We are inclined to agree that this compendious method of dealing with the section 34 question was undesirable. Section 34 directions can be complex and, as this court has said more than once, it helps to focus everyone's attention on what use can and cannot be made of the rule of law, if careful identification is made of what exactly it is that the defendant has relied upon at trial that he did not say earlier. As a general proposition that treatment also helps to reinforce an important aspect of section 34. It is a law often misunderstood as limiting a defendant's right to remain silent in the face of accusation and require the Crown to prove its case. It is not however a rule that bites upon silence except indirectly. A defendant's right to remain silent throughout is an important aspect of English law which is preserved. The Crown must prove its case. The defendant cannot be made to contribute to the process. Section 34 bites not on silence in interview but upon the late advancing of a case which could have been made earlier. What it does is to permit the jury to ask why, if there is an explanation for the evidence, or a defence to the accusation, the defendant did not advance it when he could have done, providing only that it was reasonable to expect him to have done so then. It follows that to identify what it is that the defendant relies on now but did not state earlier is something which ought to be done so that the ambit of section 34 in a particular case can be made clear.

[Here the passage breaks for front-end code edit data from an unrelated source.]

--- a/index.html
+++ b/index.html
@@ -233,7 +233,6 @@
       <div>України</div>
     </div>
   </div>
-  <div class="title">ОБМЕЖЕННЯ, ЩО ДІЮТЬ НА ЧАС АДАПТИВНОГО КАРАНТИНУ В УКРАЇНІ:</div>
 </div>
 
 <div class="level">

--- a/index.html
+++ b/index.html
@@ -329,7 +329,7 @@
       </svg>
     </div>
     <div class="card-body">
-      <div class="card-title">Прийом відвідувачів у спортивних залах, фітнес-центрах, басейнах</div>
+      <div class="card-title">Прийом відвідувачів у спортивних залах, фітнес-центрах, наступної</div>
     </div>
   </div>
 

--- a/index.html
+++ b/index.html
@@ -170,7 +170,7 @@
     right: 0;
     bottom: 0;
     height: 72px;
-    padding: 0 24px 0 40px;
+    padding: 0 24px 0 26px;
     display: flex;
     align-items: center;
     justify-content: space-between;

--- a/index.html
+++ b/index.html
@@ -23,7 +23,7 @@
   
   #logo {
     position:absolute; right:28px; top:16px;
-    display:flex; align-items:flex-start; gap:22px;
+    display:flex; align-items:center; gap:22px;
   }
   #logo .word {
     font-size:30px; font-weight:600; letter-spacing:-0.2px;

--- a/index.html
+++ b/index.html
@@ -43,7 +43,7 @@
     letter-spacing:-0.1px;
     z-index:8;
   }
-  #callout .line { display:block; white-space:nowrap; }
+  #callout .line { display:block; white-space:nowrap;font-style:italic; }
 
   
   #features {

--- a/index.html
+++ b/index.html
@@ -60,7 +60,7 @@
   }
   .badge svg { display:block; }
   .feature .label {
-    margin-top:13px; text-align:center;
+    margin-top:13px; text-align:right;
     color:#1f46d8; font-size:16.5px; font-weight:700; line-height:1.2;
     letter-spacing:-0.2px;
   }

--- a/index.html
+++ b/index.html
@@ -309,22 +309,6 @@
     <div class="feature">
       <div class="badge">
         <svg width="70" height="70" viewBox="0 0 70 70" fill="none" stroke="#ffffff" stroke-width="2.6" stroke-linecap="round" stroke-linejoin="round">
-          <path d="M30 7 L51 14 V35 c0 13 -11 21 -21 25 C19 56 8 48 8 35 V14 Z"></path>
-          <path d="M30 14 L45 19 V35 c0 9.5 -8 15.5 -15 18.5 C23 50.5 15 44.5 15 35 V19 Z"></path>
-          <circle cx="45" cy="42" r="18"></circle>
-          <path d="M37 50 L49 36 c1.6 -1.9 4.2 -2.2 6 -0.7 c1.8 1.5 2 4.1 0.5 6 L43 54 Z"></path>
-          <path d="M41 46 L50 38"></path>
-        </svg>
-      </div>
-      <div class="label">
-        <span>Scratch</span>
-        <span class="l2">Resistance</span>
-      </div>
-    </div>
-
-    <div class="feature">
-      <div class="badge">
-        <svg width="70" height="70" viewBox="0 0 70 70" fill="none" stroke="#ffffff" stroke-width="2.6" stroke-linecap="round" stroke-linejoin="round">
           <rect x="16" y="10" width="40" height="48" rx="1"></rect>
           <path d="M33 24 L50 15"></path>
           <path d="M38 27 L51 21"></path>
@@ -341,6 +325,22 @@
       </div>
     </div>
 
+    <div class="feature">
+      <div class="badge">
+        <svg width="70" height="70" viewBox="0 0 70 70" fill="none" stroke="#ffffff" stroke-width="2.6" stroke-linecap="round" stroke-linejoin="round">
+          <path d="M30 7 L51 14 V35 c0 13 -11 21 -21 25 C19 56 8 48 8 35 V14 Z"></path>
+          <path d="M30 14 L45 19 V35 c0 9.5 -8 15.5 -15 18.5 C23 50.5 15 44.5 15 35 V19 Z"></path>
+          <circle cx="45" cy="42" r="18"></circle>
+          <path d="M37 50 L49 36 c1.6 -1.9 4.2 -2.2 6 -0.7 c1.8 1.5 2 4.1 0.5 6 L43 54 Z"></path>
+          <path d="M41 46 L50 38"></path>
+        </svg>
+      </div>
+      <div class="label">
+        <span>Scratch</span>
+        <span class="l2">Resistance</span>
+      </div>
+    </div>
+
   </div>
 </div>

(a) I did not use a knife or sharp weapon or any other weapon;
(b) I did not encourage the use of any weapon with intent to kill or do grievous bodily harm;
(c) I did not throw a bottle which hit anybody; and.
(d) I was present but not as part of a gang out to cause grievous bodily harm.
We agree, of course, that those matters were part of the accounts given by each defendant and thus relied upon by them. But they were not the heart of the facts relied upon by the defendants and relevant to the section 34 question. What was essentially relevant to section 34 was contained in the judge's preceding words: "Each defendant had relied on detailed explanations of his involvement in the events of the night in question. All are consistent with innocence." As we have said, these defendants had all advanced detailed accounts of events in the store room and alley. They were accounts which they could have given when first questioned. The question for the jury was whether they had neglected to do so because they were untrue and because the defendants wanted to tailor their accounts to known and indisputable facts. Such facts would include especially the presence of the blood of the deceased and/or Mylvaganam on three of them, and, of course, eyewitness evidence, such as it might turn out to be, of movements either side of the two minutes or so to which there was no eyewitness in the store room or alley.